_Supplied material_
Content starts
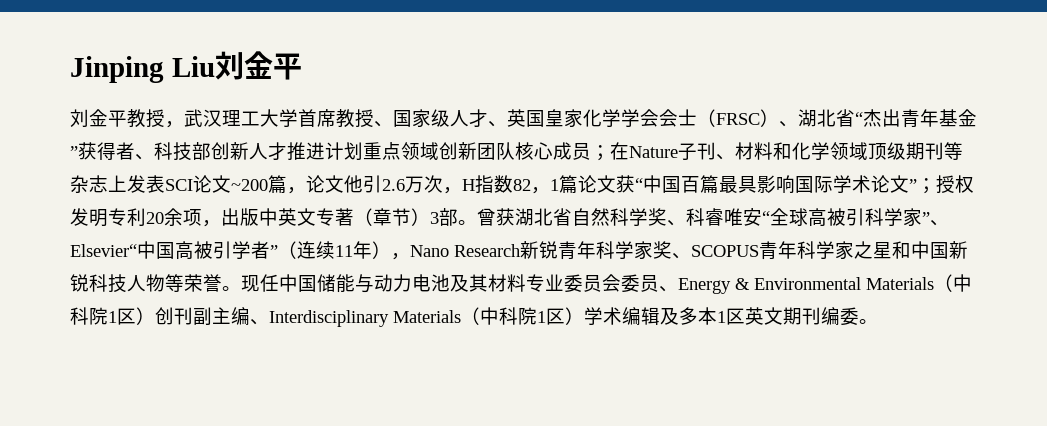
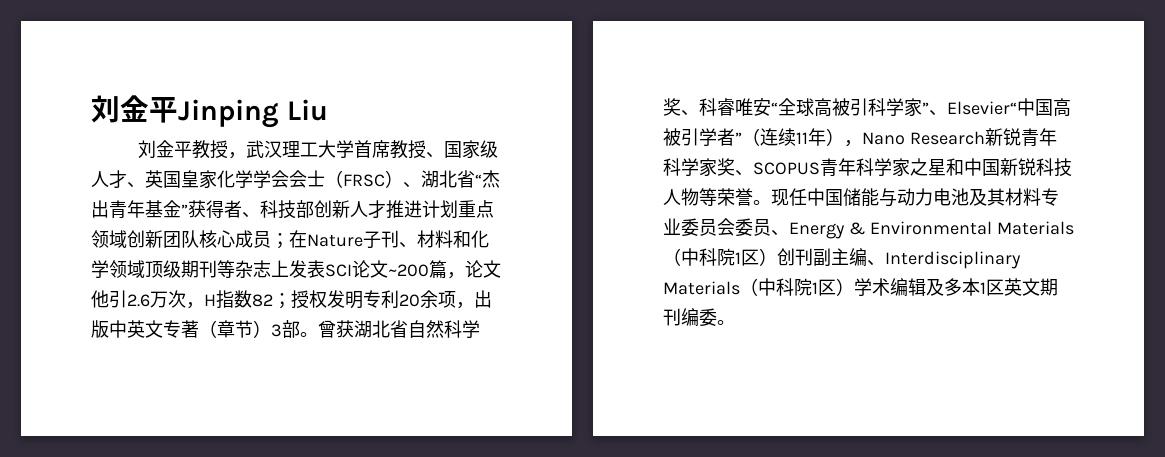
- Jinping Liu刘金平
+ 刘金平Jinping Liu
- 在Nature子刊、材料和化学领域顶级期刊等杂志上发表SCI论文~200篇，论文他引2.6万次，H指数82，1篇论文获“中国百篇最具影响国际学术论文”；
+ 在Nature子刊、材料和化学领域顶级期刊等杂志上发表SCI论文~200篇，论文他引2.6万次，H指数82；

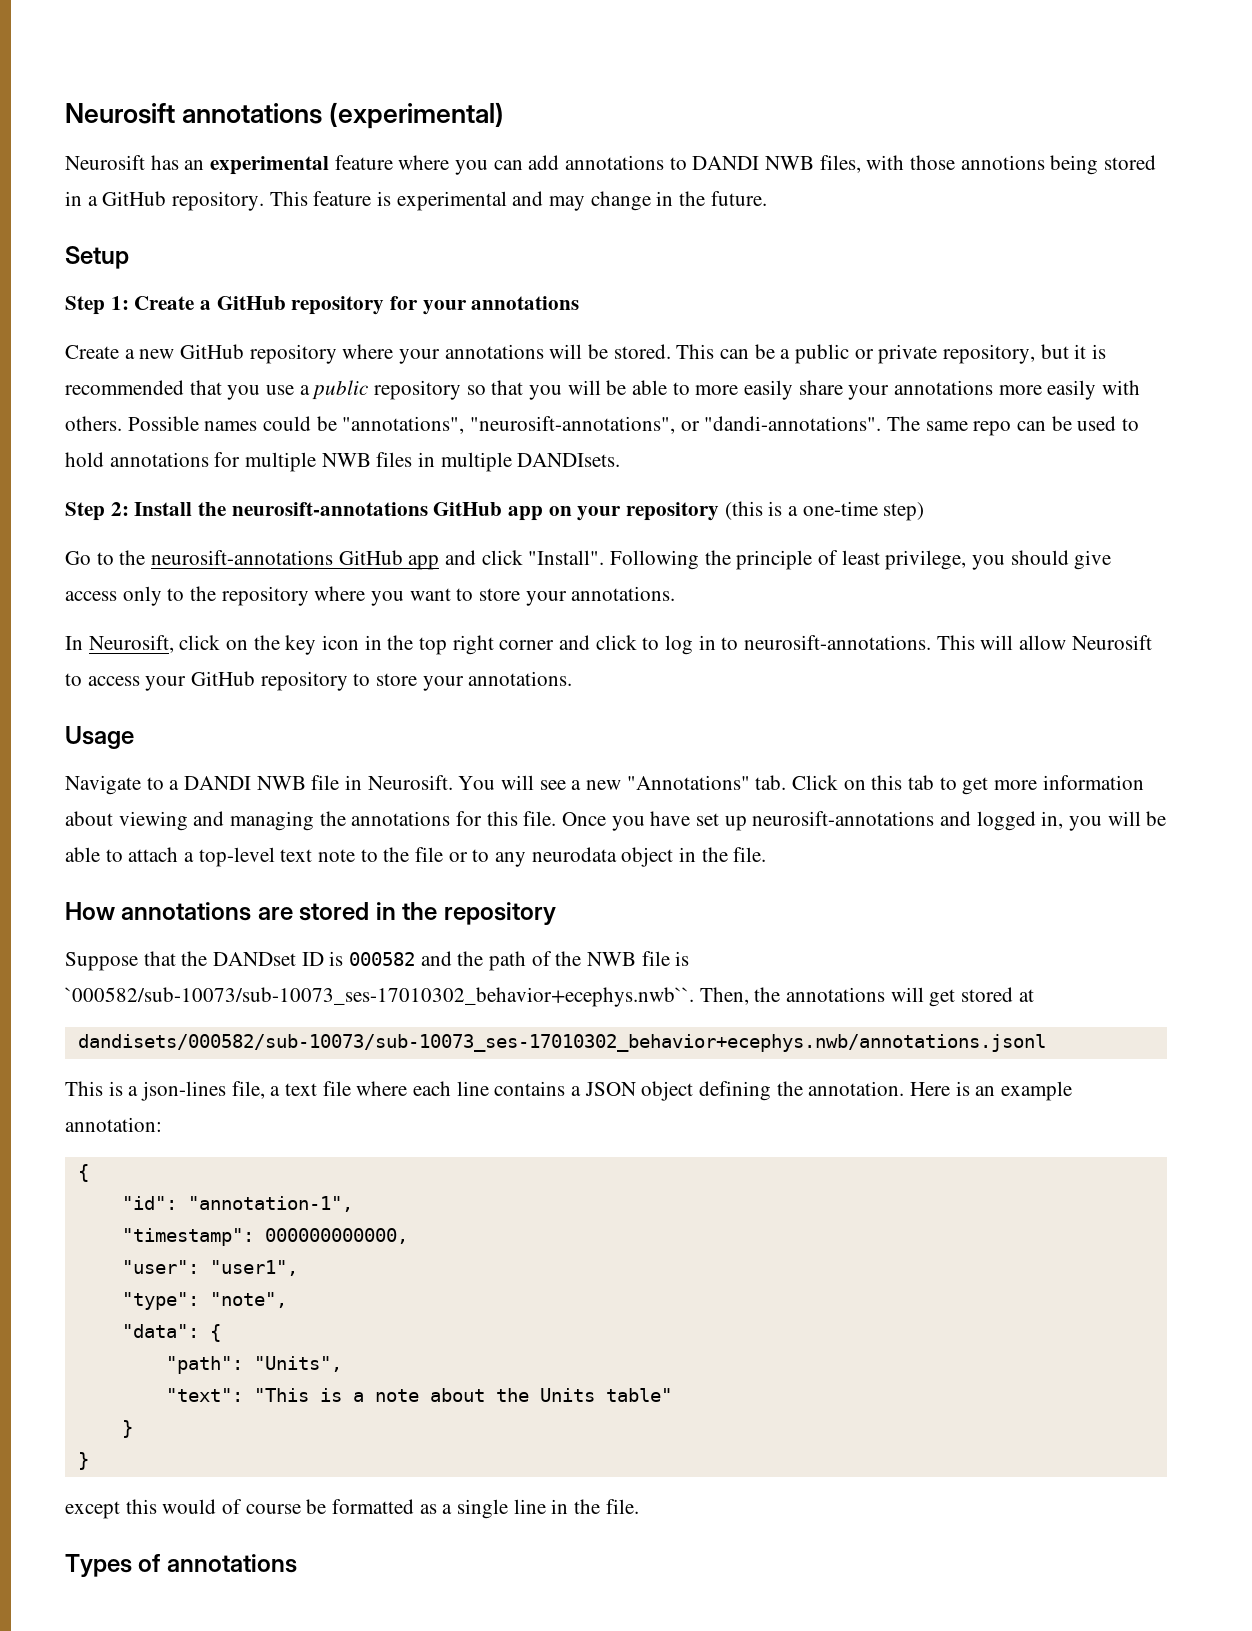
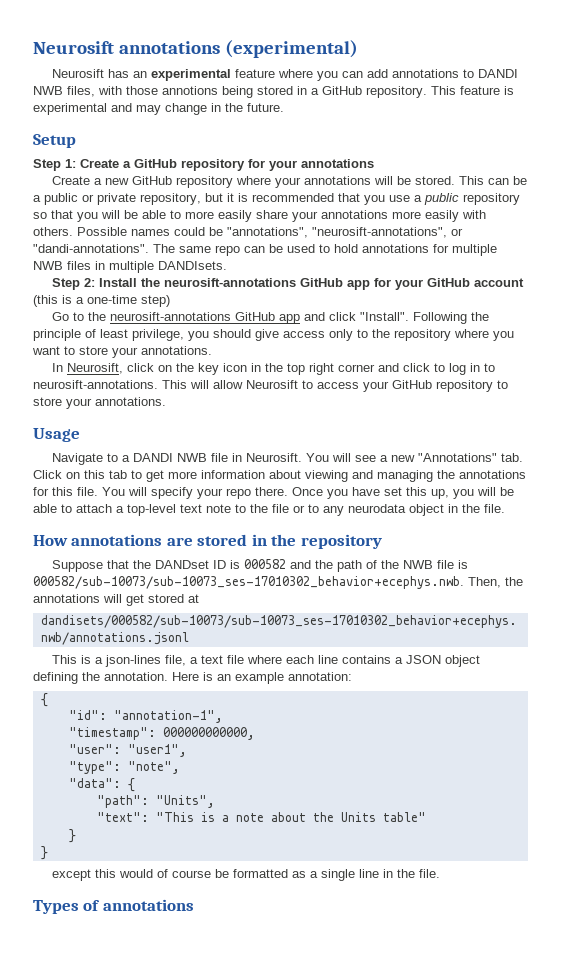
- Step 2: Install the neurosift-annotations GitHub app on your repository (this is a one-time step)
+ Step 2: Install the neurosift-annotations GitHub app for your GitHub account (this is a one-time step)
- Once you have set up neurosift-annotations and logged in, you will be able to attach a top-level text note to the file or to any neurodata object in the file.
+ You will specify your repo there. Once you have set this up, you will be able to attach a top-level text note to the file or to any neurodata object in the file.
- Suppose that the DANDset ID is 000582 and the path of the NWB file is `000582/sub-10073/sub-10073_ses-17010302_behavior+ecephys.nwb``. Then, the annotations will get stored at
+ Suppose that the DANDset ID is 000582 and the path of the NWB file is 000582/sub-10073/sub-10073_ses-17010302_behavior+ecephys.nwb. Then, the annotations will get stored at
Content ends
Across the data above, how many lines contain "attach"? Reply with a bare number.

2